A PEPTIDE UNCOUPLING COLLAPSIN RESPONSE MEDIATOR PROTEIN-2 (CRMP-2) FROM THE VOLTAGE-GATED Ca2+ CHANNEL ATTENUATES MECHANICAL ALLODYNIA IN A RODENT MODEL OF DIABETIC NEUROPATHY
Wilson NM, Khanna R, & Wright DE
Rationale & Hypothesis: Ca2+ channel blockers have been demonstrated to be effective at alleviating pain in a number of neuropathic pain states, but the accompanying physiological side effects prevent their use. An alternative approach to channel blockade is channel modulation, and a short peptide modulator was developed with this in mind. Fusing the peptide, ST1-104, to transduction domain of HIV-1 transactivator of transcription (TAT) resulted in a cell permeable peptide that uncoupled the interaction between CRMP-2 and N-type voltage-gated Ca2+ channels (CaV2.2), thereby reducing Ca2+ currents and transmitter release. Since increased excitation and transmitter release peripheral nervous system in models of painful neuropathy, we hypothesized that the Ca2+ channel modulator, ST1-104, may reduce nociception in a model of diabetic neuropathy.
Objective: Test ability of systemic ST1-104 peptide to attenuate mechanical allodynia in STZ (Streptozotocin)-induced diabetic mice.
Methodology: 8 week old male A/J mice were injected with either STZ or citrate buffer. Weight, blood glucose, and mechanical behavior (von Frey filaments) were measured throughout the study duration. Following development of mechanical allodynia, mice were injections intraperitoneally with vehicle or ST1-104 (10 mg/kg) and mechanical behavior was assessed at 1 and 4 hours post-injection. Blood glucose was measured 4 hours after injection of vehicle or ST1-104.

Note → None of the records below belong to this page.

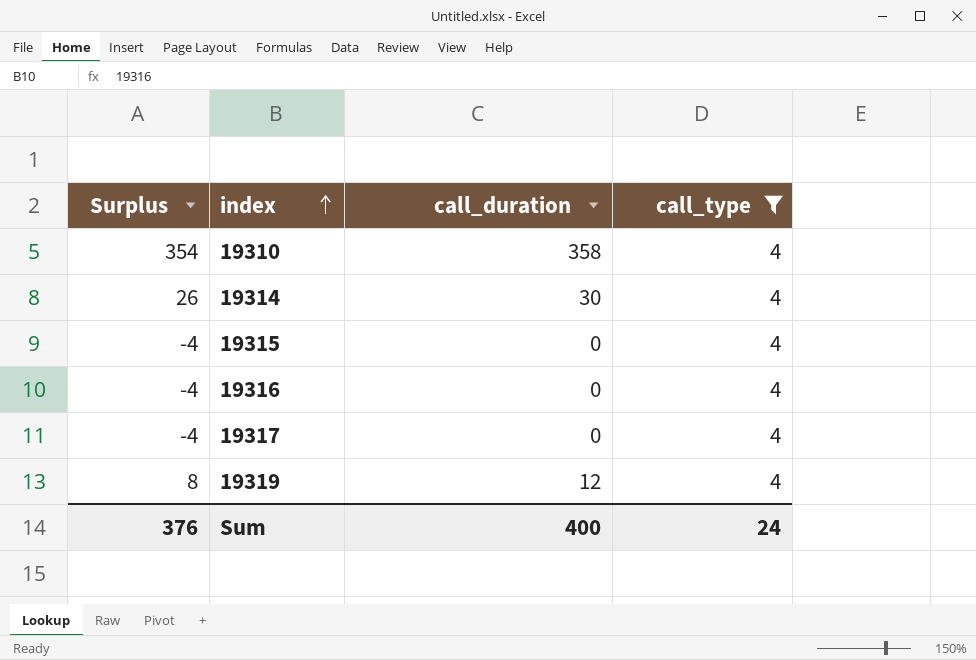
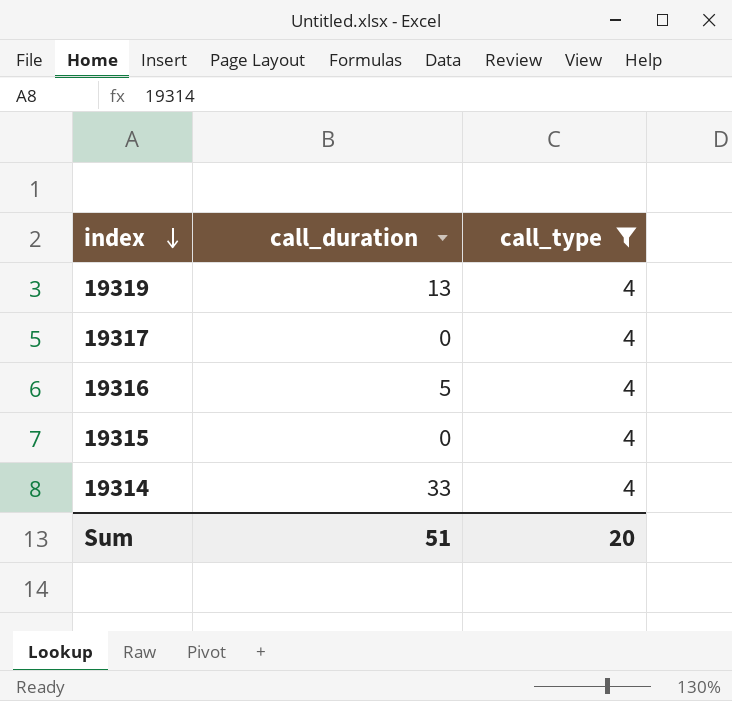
row order: index ascending -> index descending
column Surplus | formula: [call_duration] - [call_type] -> none
row 19310: 354 | 358 | 4 -> none
19319 | call_duration: 12 -> 13
19316 | call_duration: 0 -> 5
19314 | call_duration: 30 -> 33
Sum | call_duration: 400 -> 51
Sum | call_type: 24 -> 20

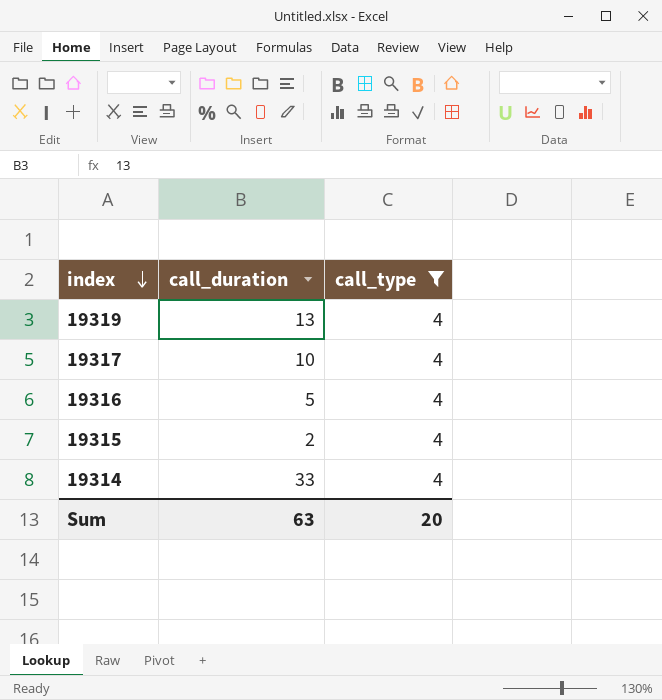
19317 | call_duration: 0 -> 10
19315 | call_duration: 0 -> 2
Sum | call_duration: 51 -> 63

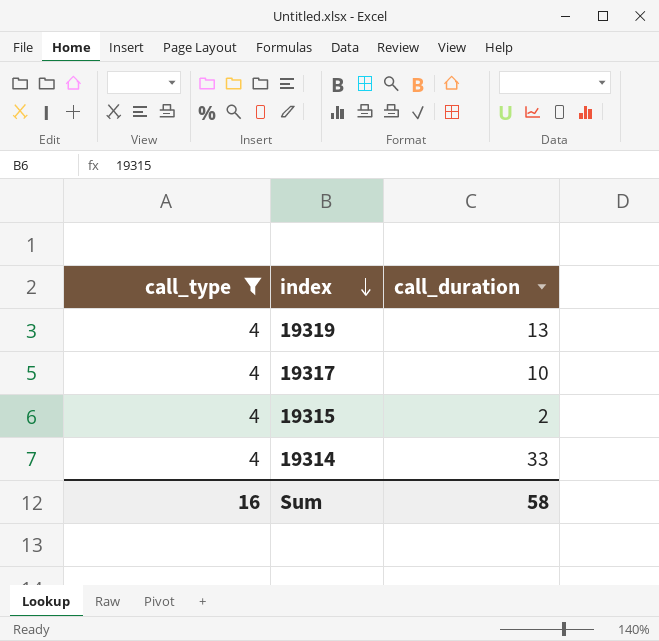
column call_type | position: 3 -> 1
row 19316: 5 | 4 -> none
Sum | call_type: 20 -> 16
Sum | call_duration: 63 -> 58

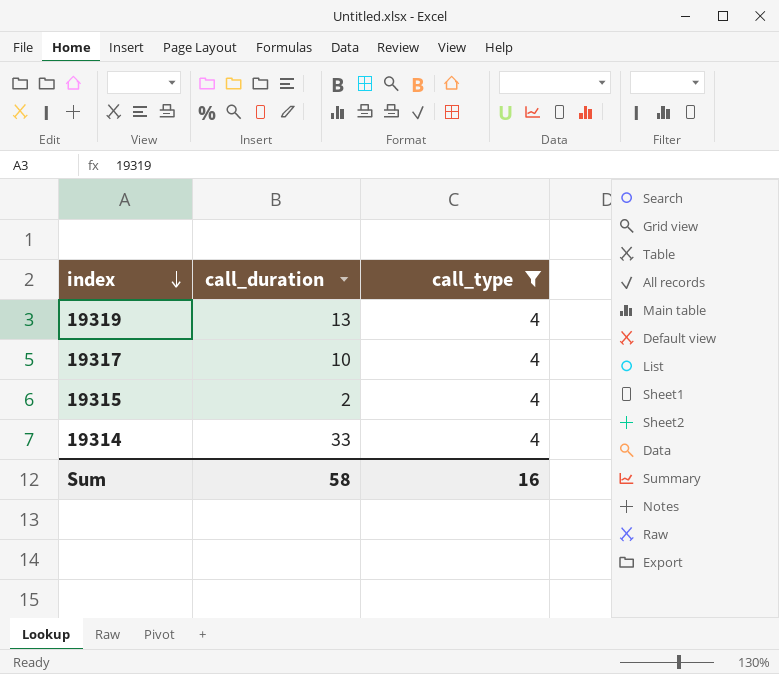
column call_type | position: 1 -> 3

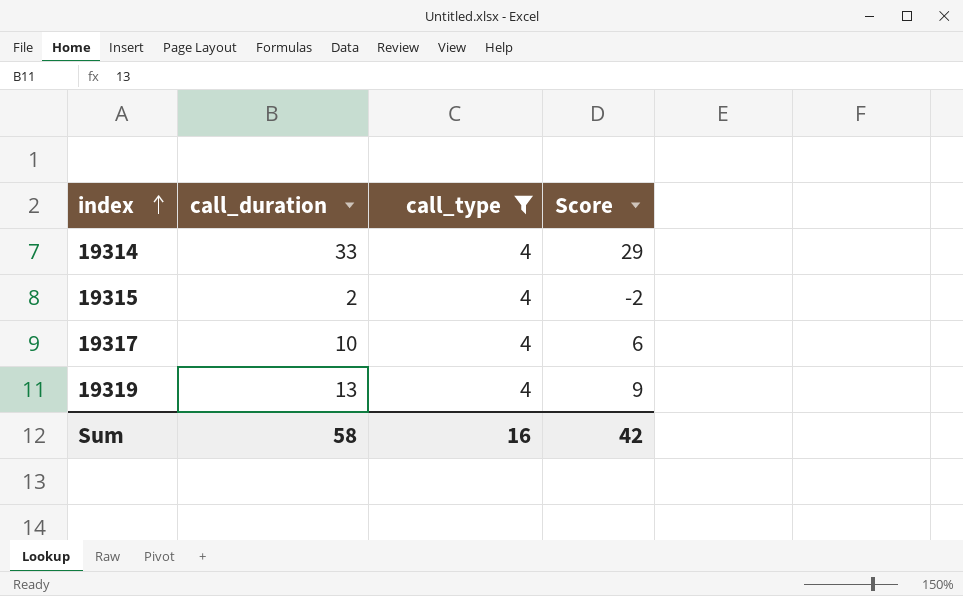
row order: index descending -> index ascending
column Score | formula: none -> [call_duration] - [call_type]

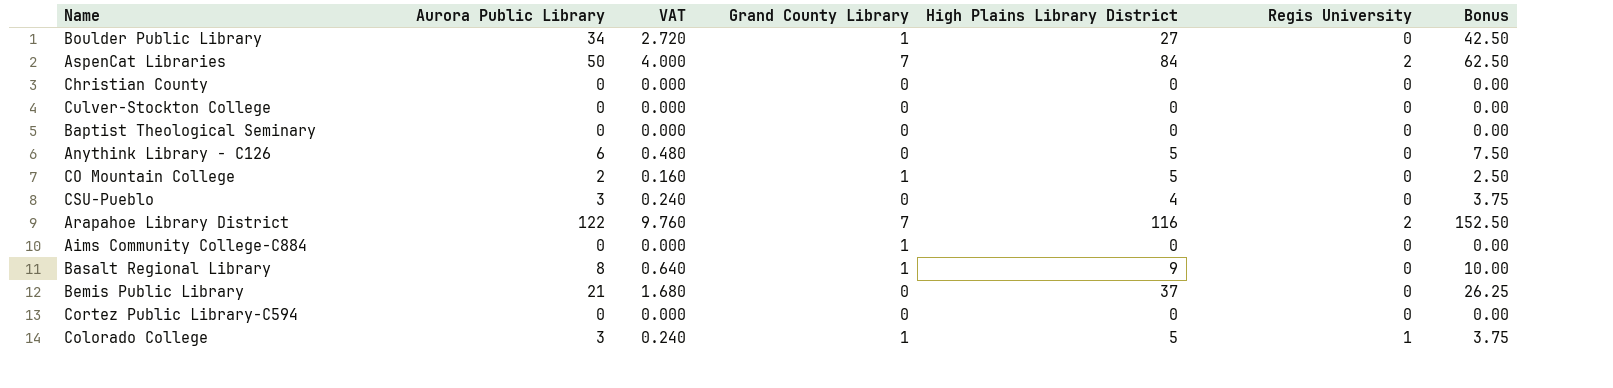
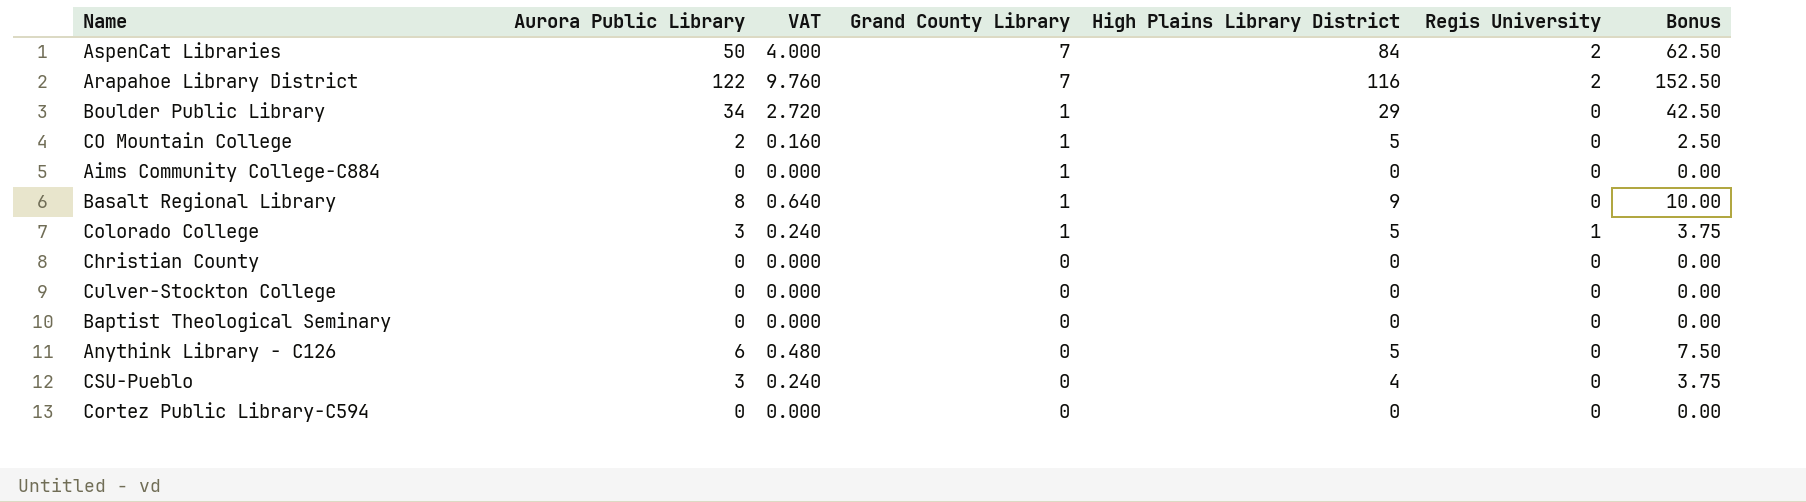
row order: none -> Grand County Library descending
row Bemis Public Library: 21 | 1.680 | 0 | 37 | 0 | 26.25 -> none
Boulder Public Library | High Plains Library District: 27 -> 29

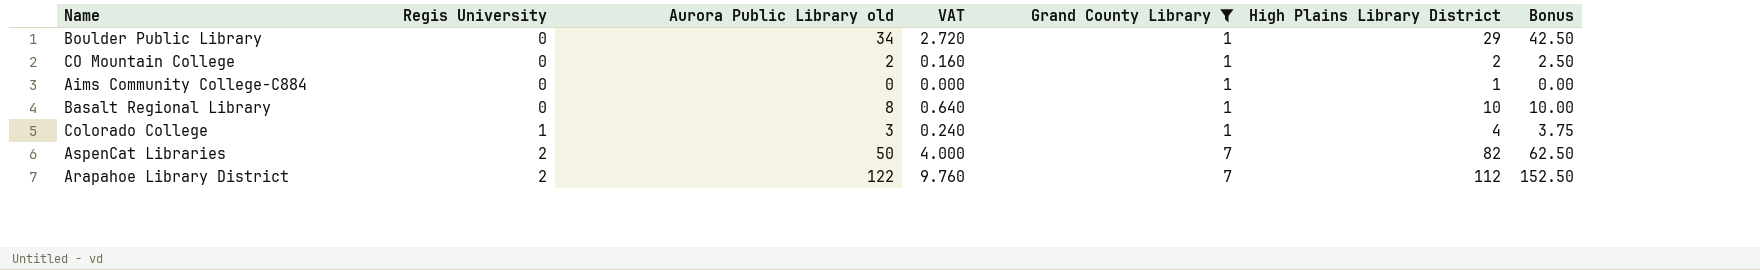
filter: none -> Grand County Library != 0
row order: Grand County Library descending -> Regis University ascending
column Regis University | position: 6 -> 2
column name: Aurora Public Library -> Aurora Public Library old
CO Mountain College | High Plains Library District: 5 -> 2
Aims Community College-C884 | High Plains Library District: 0 -> 1
Basalt Regional Library | High Plains Library District: 9 -> 10
Colorado College | High Plains Library District: 5 -> 4
AspenCat Libraries | High Plains Library District: 84 -> 82
Arapahoe Library District | High Plains Library District: 116 -> 112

Findings: ST1-104 and vehicle injections were administered 5 weeks post the induction of diabetes with STZ and mechanical behavior was assessed at 1 and 4 hours post injection. Diabetic vehicle treated mice had a significantly decreased mechanical threshold compared to non-diabetic vehicle controls at 1 and 4 hours (p<0.05). At 4 hours post injection, diabetic-ST1-104 mechanical threshold was significantly increased from diabetic-vehicle treated mice (2.67g±0.58 compared to 1.17g±0.32, p<0.05). Blood glucose was significantly increased in diabetic animals compared to non-diabetic but unaffected by ST1-104. These findings demonstrate the ability of ST1-104 to alleviate nociceptive behavior in a number of rodent pain models and suggest its broad therapeutic ability in neuropathic pain conditions. Mutagenesis, molecular dynamics simulations and chemical optimization strategies have yielded stable variants of ST1-104 with better cell penetrating abilities that will be tested in future work.